This is a battle I fight every time I travel with my family. If I'm alone, it's easy: if I've heard of it, I'm not going in. One exception to that, if I was to stumble on a real, live White Castle, I'd have to go get a sack of sliders. They folded up their tents in this area a few years back, and the frozen pucks in the grocery store just don't do the trick.

When I'm in Chicago, I make at least one mandatory meal at the Exchequer on the loop. It looks like the set for a John Hughes movie, it's got excellent food, reasonable prices, and a good selection of draft beer.

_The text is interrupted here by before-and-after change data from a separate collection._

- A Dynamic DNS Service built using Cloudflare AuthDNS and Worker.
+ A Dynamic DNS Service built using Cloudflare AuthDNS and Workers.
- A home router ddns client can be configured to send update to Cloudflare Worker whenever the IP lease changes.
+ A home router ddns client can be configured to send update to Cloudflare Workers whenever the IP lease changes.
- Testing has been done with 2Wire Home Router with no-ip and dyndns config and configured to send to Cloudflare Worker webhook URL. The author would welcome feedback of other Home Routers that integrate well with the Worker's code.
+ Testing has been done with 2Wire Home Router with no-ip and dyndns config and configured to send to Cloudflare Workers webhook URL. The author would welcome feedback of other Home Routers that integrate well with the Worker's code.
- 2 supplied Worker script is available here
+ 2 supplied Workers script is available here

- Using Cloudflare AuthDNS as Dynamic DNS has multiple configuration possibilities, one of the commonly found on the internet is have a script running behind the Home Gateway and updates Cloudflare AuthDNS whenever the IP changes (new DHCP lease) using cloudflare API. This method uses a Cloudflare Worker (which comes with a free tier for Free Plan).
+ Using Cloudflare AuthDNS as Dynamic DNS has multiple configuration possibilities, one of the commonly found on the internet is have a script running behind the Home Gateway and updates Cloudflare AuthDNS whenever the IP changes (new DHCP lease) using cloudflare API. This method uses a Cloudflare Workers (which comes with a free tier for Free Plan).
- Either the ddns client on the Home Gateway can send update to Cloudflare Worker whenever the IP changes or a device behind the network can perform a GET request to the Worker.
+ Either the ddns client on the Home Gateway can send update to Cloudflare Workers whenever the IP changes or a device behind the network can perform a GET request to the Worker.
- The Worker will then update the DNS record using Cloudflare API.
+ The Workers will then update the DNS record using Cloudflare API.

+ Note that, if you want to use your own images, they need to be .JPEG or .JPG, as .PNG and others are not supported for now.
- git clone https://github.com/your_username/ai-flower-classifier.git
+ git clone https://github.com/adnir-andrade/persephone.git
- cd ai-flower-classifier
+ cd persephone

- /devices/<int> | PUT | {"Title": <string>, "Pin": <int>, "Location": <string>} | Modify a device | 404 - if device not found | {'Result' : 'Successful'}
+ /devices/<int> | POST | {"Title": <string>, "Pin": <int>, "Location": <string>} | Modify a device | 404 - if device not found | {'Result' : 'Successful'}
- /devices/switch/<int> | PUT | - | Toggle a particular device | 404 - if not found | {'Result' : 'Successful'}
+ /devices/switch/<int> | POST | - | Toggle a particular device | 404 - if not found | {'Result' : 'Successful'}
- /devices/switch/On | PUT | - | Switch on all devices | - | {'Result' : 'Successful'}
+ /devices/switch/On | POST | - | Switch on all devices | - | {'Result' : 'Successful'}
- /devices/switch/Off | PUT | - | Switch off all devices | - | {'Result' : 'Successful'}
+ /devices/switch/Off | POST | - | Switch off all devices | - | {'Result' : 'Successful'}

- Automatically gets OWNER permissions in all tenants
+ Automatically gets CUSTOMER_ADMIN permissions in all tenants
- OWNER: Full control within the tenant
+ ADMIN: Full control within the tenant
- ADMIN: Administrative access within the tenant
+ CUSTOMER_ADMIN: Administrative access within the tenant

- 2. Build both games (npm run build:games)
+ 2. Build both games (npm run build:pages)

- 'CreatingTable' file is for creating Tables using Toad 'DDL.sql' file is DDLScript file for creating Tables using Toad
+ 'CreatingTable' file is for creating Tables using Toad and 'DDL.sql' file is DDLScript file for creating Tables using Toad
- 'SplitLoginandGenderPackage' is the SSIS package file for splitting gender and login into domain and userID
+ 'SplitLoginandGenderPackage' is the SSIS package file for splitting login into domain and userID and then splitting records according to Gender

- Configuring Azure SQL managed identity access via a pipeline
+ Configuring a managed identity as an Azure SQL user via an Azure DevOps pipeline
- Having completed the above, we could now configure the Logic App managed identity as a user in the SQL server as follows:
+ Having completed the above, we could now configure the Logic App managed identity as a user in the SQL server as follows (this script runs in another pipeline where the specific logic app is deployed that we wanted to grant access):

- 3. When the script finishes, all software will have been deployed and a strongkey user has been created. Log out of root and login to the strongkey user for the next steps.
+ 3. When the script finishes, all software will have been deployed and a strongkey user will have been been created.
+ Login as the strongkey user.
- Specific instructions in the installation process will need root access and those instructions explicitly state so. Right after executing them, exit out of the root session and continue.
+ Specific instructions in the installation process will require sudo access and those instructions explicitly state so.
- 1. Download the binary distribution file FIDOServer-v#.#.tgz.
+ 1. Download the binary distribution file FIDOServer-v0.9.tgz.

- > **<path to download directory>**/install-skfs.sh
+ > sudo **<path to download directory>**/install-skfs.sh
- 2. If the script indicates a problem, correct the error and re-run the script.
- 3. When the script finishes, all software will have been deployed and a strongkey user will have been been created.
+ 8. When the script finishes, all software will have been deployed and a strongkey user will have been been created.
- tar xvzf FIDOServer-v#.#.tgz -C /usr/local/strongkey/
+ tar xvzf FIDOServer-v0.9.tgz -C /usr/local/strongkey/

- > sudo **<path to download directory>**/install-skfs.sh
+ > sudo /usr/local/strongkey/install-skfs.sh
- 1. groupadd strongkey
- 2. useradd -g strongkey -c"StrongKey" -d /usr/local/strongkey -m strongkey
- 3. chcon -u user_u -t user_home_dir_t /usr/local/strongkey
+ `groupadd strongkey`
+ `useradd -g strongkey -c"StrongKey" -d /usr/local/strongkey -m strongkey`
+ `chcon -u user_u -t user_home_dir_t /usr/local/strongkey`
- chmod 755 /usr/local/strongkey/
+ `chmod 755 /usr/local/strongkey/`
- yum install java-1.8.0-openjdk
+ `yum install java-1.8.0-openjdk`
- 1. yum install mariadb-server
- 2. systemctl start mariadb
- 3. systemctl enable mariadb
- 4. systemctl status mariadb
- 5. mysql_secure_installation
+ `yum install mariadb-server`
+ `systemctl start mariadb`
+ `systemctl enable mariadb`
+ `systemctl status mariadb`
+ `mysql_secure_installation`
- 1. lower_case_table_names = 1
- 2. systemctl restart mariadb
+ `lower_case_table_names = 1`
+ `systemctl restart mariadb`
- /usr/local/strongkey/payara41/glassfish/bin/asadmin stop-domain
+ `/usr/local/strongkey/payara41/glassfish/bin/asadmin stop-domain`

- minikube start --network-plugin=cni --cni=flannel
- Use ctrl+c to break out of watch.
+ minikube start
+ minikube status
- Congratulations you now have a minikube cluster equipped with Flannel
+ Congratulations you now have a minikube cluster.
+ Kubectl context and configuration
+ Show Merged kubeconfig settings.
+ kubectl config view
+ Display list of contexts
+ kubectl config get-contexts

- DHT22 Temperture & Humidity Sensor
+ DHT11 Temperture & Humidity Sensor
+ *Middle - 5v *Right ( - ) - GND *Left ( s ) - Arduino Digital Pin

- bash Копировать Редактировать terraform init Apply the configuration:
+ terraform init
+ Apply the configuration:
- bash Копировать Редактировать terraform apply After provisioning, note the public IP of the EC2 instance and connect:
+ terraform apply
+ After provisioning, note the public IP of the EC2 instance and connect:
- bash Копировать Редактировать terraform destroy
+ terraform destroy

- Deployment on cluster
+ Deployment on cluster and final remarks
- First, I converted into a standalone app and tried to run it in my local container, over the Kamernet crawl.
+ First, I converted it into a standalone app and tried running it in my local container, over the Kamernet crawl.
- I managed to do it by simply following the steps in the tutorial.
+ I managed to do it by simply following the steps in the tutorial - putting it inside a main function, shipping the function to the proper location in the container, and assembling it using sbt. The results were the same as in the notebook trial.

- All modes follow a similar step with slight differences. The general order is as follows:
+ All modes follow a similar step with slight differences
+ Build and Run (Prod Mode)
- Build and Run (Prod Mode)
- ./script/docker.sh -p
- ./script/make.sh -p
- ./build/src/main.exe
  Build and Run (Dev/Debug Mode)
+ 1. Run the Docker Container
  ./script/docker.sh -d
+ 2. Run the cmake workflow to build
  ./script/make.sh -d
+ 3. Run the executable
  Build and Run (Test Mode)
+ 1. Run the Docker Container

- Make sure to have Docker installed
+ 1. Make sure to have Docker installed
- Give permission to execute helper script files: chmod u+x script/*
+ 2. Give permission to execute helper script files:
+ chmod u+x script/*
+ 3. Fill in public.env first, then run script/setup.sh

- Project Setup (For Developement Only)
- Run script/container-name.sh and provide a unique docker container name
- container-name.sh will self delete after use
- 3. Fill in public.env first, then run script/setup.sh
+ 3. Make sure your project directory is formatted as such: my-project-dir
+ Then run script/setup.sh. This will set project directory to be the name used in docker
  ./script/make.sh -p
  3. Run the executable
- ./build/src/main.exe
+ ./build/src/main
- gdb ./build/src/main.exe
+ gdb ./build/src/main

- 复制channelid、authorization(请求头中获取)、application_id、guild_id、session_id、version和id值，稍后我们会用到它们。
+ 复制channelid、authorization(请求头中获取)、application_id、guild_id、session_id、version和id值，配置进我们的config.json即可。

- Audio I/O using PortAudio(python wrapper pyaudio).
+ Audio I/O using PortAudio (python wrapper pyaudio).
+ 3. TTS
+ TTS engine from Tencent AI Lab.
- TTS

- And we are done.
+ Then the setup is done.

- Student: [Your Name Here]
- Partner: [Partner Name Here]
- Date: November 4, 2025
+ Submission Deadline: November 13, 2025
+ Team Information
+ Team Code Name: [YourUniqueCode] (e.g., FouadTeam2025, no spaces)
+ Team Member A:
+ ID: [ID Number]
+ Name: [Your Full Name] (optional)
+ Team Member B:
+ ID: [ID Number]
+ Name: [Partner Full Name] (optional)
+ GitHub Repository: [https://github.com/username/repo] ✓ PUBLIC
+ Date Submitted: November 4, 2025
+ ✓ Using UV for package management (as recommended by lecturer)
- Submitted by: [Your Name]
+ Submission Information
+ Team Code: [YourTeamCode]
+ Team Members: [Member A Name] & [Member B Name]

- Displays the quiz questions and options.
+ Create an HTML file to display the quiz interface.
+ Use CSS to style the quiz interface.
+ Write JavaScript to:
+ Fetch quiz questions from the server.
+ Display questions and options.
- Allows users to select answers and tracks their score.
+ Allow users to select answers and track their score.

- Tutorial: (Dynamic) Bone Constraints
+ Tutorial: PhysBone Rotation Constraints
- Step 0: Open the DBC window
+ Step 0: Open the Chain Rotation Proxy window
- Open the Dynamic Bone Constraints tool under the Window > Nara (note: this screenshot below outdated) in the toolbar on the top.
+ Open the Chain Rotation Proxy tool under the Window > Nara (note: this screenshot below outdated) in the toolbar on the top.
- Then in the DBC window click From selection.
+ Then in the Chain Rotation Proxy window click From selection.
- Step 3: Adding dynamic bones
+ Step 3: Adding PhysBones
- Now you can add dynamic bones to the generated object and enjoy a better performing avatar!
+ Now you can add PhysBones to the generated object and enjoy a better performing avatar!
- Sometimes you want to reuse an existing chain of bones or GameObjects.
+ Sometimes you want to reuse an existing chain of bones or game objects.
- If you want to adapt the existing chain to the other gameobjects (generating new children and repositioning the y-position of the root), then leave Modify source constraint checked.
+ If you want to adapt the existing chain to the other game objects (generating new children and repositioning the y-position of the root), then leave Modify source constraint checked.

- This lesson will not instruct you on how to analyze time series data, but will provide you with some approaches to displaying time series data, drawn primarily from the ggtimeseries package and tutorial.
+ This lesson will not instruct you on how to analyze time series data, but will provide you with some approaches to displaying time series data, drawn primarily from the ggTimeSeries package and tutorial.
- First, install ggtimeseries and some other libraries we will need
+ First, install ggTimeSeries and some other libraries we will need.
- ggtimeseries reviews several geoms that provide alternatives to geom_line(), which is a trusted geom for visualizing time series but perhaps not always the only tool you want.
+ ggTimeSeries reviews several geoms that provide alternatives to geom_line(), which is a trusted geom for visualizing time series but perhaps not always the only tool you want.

In Colorado Springs, there was a hamburger place called Red Top that served burgers big enough to play LaCrosse on. They even sell them in halves. In Tulsa, there's a joint called Ty's "Over Three Dozen Served," and here in KC there's Max's Auto Diner, maybe the best hamburger stand I've ever found, and in my suburban town of Gardner, there's four locals: Blazer's, The Downtowner, Mom's, and the Gardner Cafe, all of which have better food than Sonic or McDonalds and so on.

I do my best to fight McStarbuckification. I'm not a big coffee drinker, but when I do get an espresso, it's from Sweet Thoughts, a coffee shop owned bya couple of local guys. The coffee is better than Starbucks to boot.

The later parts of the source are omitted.